Recorded data
━━━━━━━━━━━━━━━━
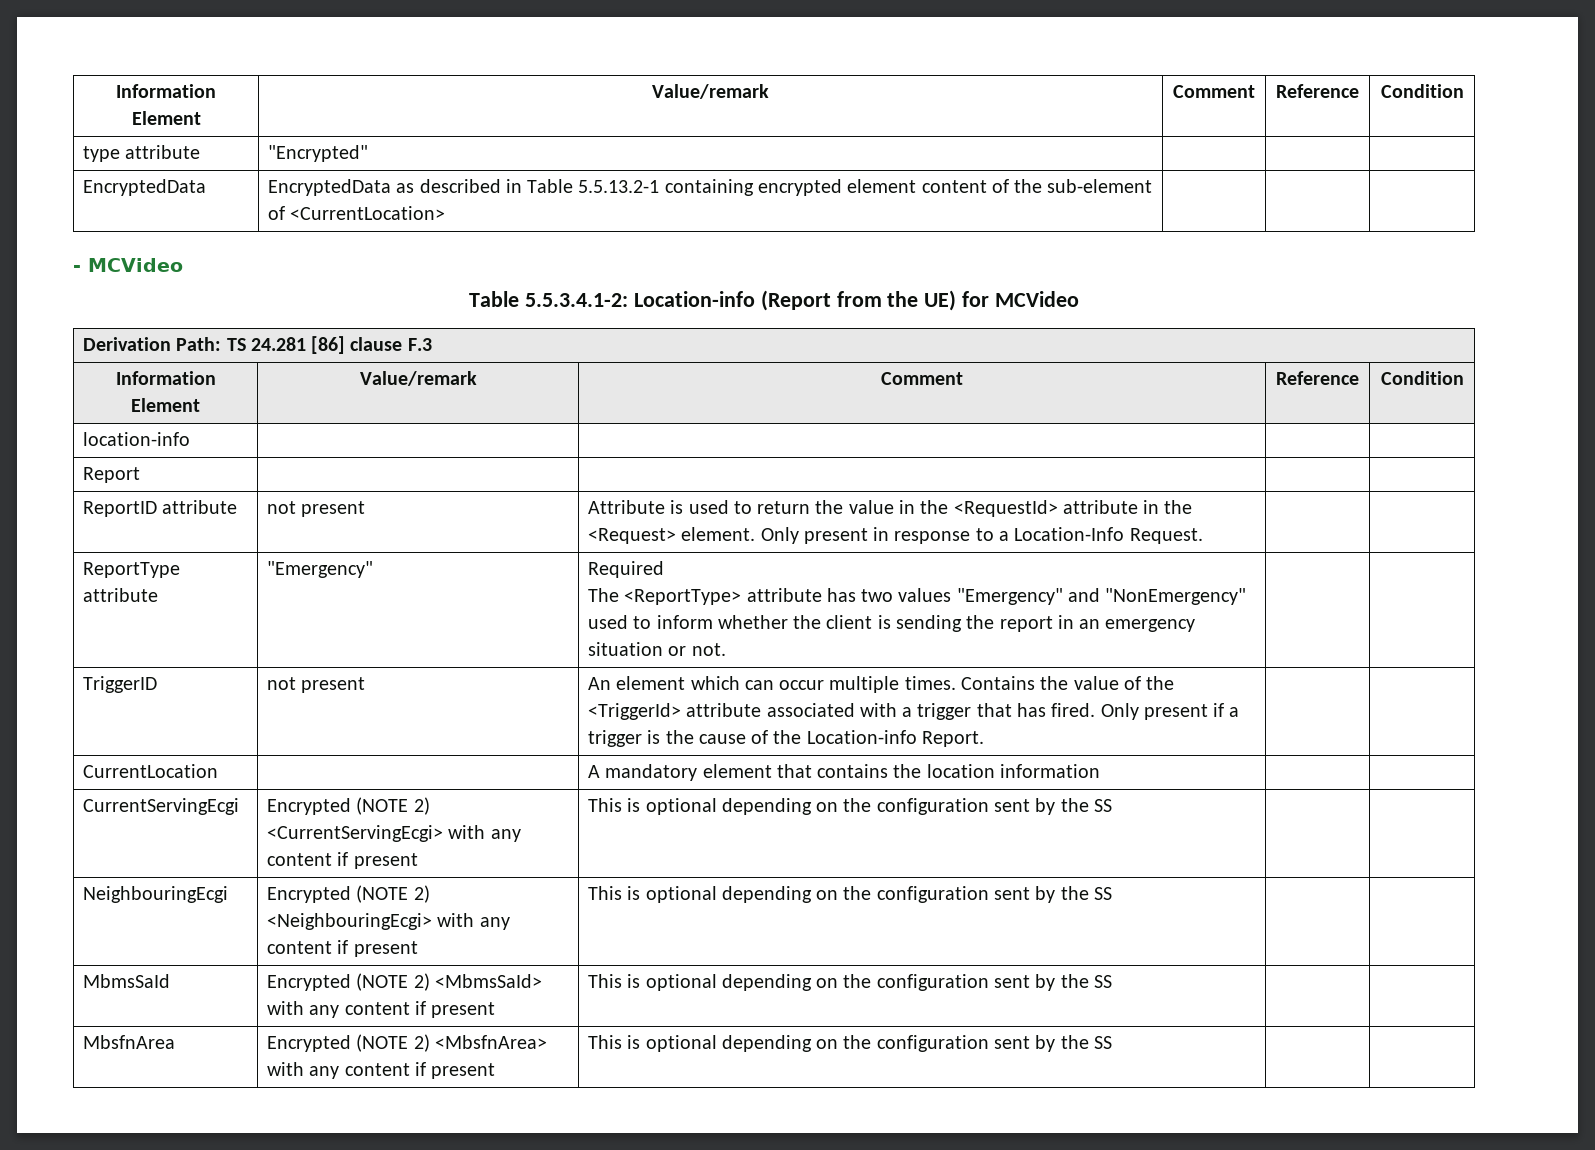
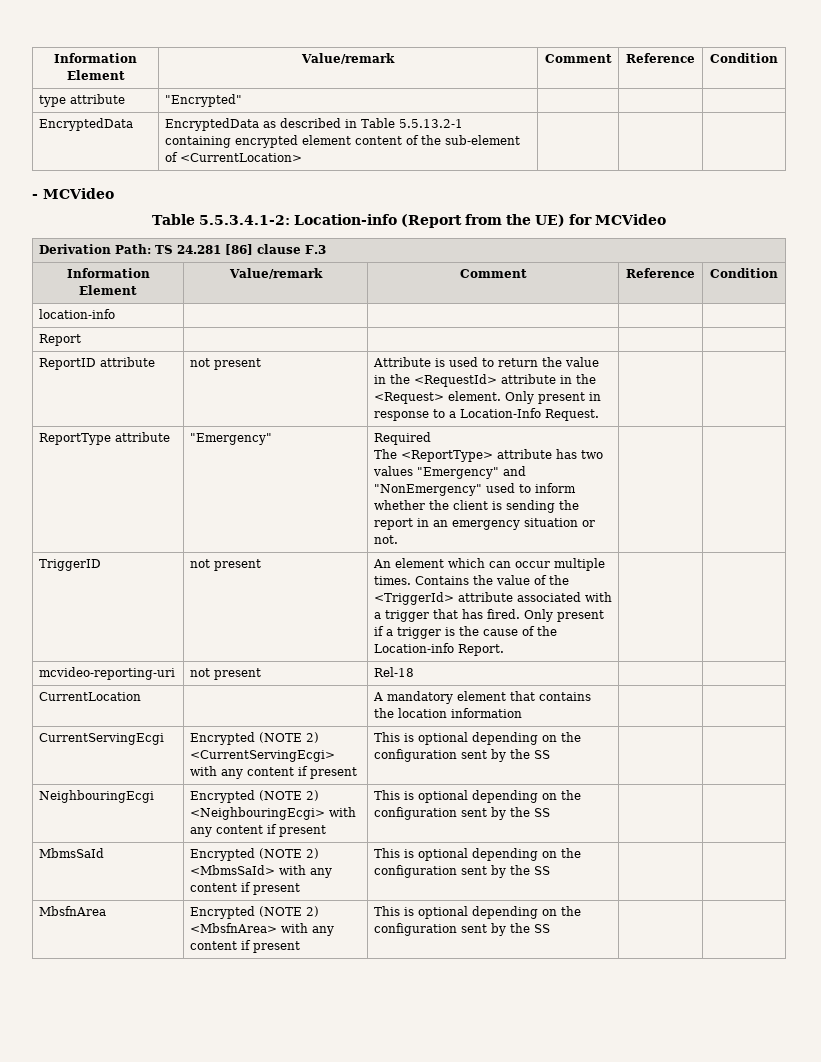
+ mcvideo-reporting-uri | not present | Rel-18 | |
━━━━━━━━━━━━━━━━
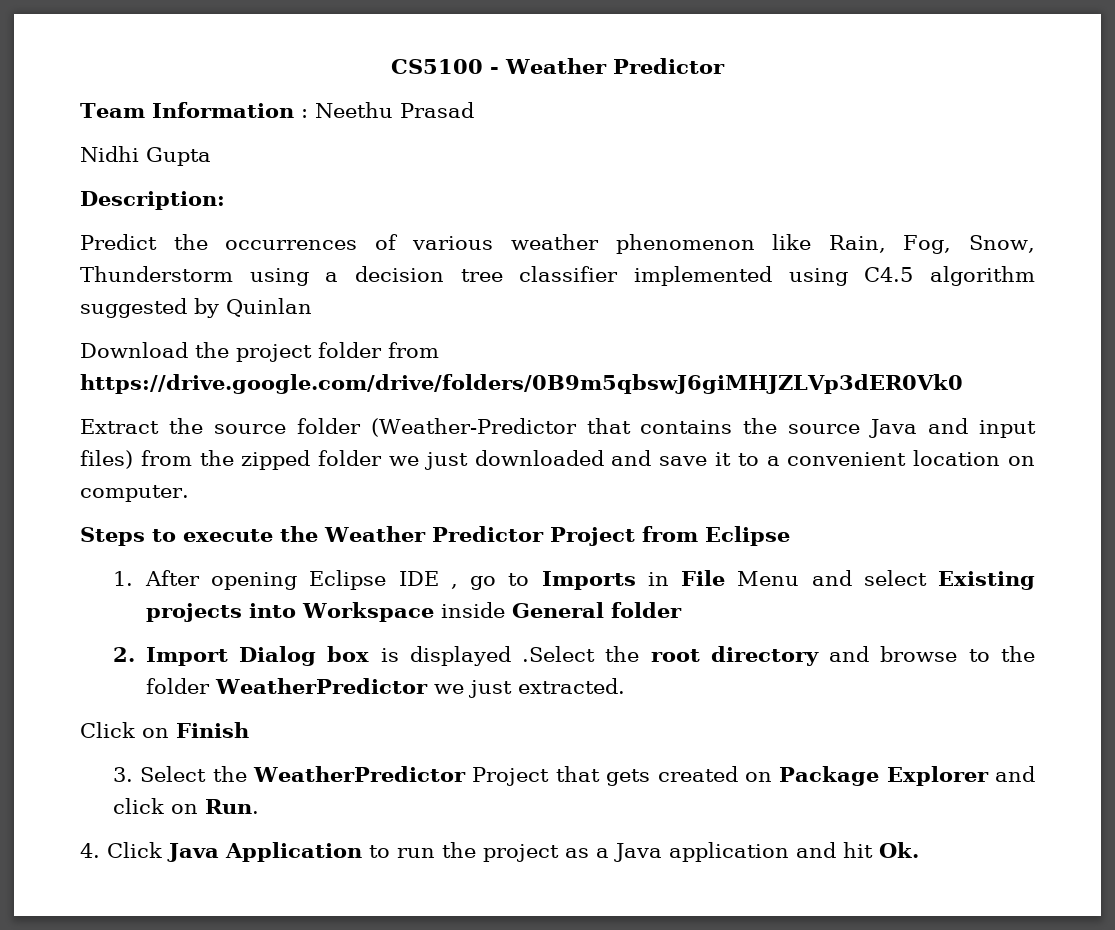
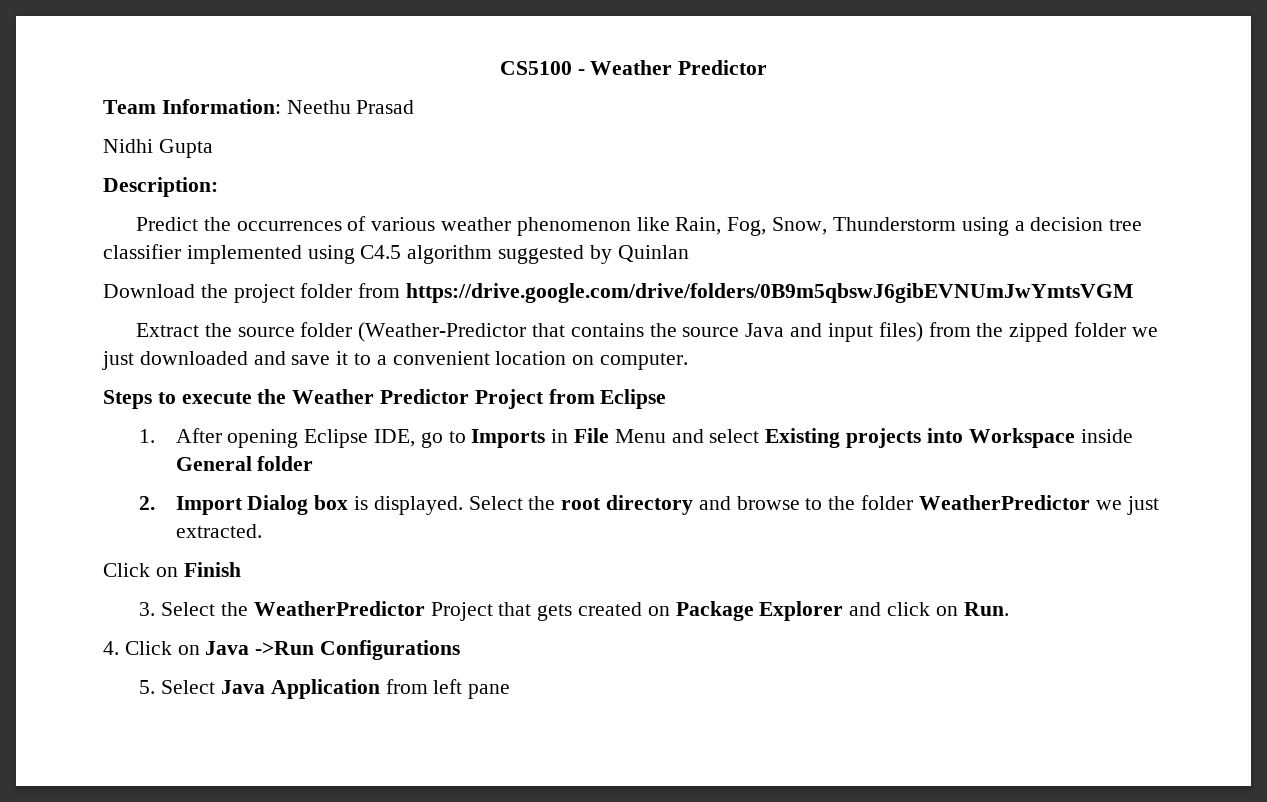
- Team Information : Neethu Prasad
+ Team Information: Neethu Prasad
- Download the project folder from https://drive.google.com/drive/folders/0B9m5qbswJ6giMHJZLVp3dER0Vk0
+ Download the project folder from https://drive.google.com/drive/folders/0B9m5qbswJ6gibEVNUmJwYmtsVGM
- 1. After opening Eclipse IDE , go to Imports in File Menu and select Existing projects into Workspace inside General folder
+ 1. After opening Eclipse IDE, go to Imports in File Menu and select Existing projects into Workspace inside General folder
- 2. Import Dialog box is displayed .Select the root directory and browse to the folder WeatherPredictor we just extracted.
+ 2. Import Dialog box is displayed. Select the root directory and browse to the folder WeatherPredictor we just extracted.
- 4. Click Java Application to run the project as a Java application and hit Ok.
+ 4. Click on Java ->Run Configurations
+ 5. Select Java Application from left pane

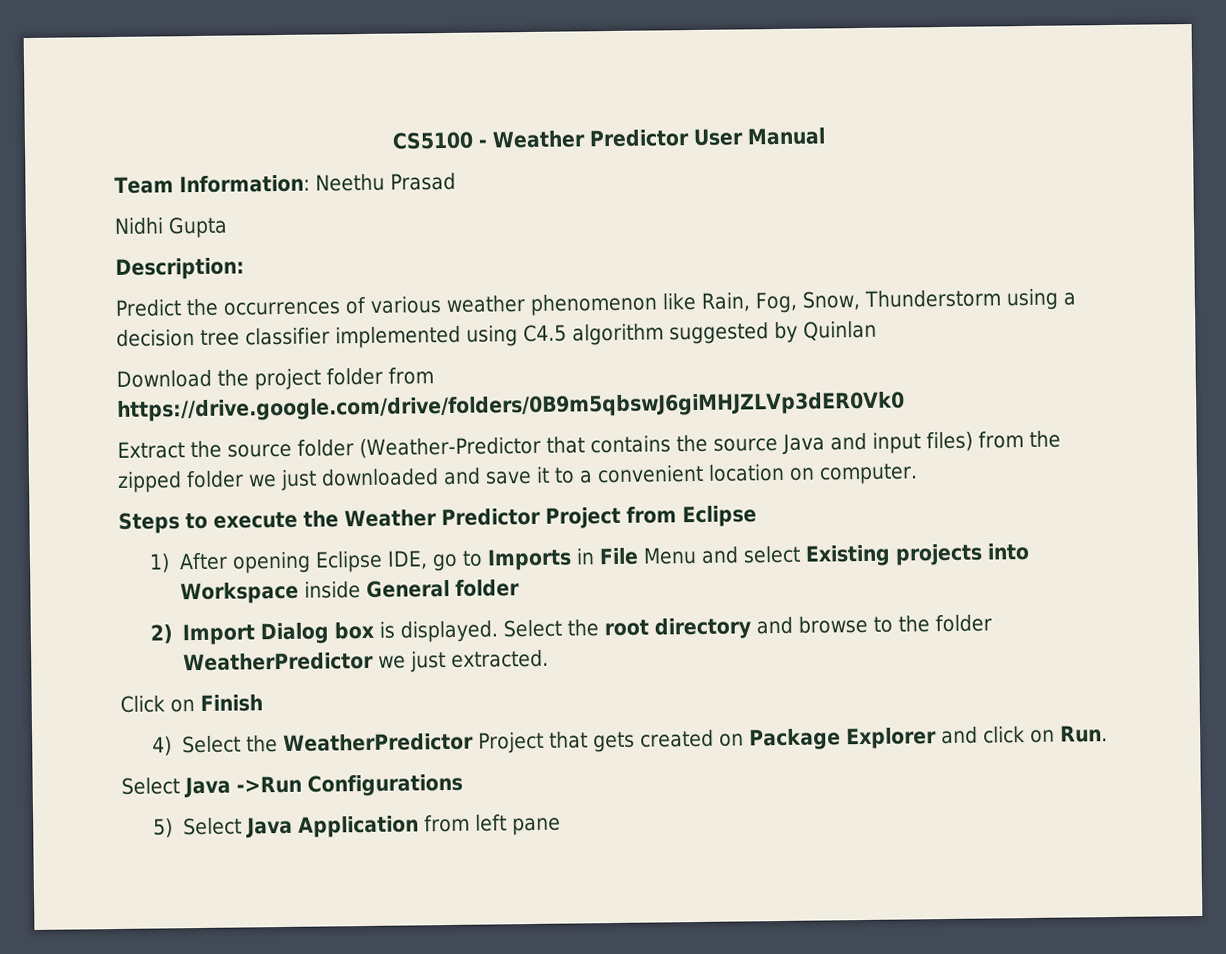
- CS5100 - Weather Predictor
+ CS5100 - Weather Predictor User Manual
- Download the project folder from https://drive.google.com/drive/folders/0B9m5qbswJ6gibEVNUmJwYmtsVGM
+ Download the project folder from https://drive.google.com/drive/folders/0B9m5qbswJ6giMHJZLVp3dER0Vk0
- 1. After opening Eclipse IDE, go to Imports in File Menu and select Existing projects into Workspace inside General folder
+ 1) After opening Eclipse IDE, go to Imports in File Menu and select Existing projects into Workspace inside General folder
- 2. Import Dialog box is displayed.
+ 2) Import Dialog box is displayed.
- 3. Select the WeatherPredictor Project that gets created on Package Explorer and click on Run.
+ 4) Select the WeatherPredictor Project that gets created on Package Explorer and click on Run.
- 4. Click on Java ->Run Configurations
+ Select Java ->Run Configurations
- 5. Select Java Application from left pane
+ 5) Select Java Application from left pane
━━━━━━━━━━━━━━━━
Exercise objective
Output exactly the lines of the material above from the one containing "- 3. Select" up to and including the one containing "5) Select Java Application from left pane".

Problem solution
- 3. Select the WeatherPredictor Project that gets created on Package Explorer and click on Run.
+ 4) Select the WeatherPredictor Project that gets created on Package Explorer and click on Run.
- 4. Click on Java ->Run Configurations
+ Select Java ->Run Configurations
- 5. Select Java Application from left pane
+ 5) Select Java Application from left pane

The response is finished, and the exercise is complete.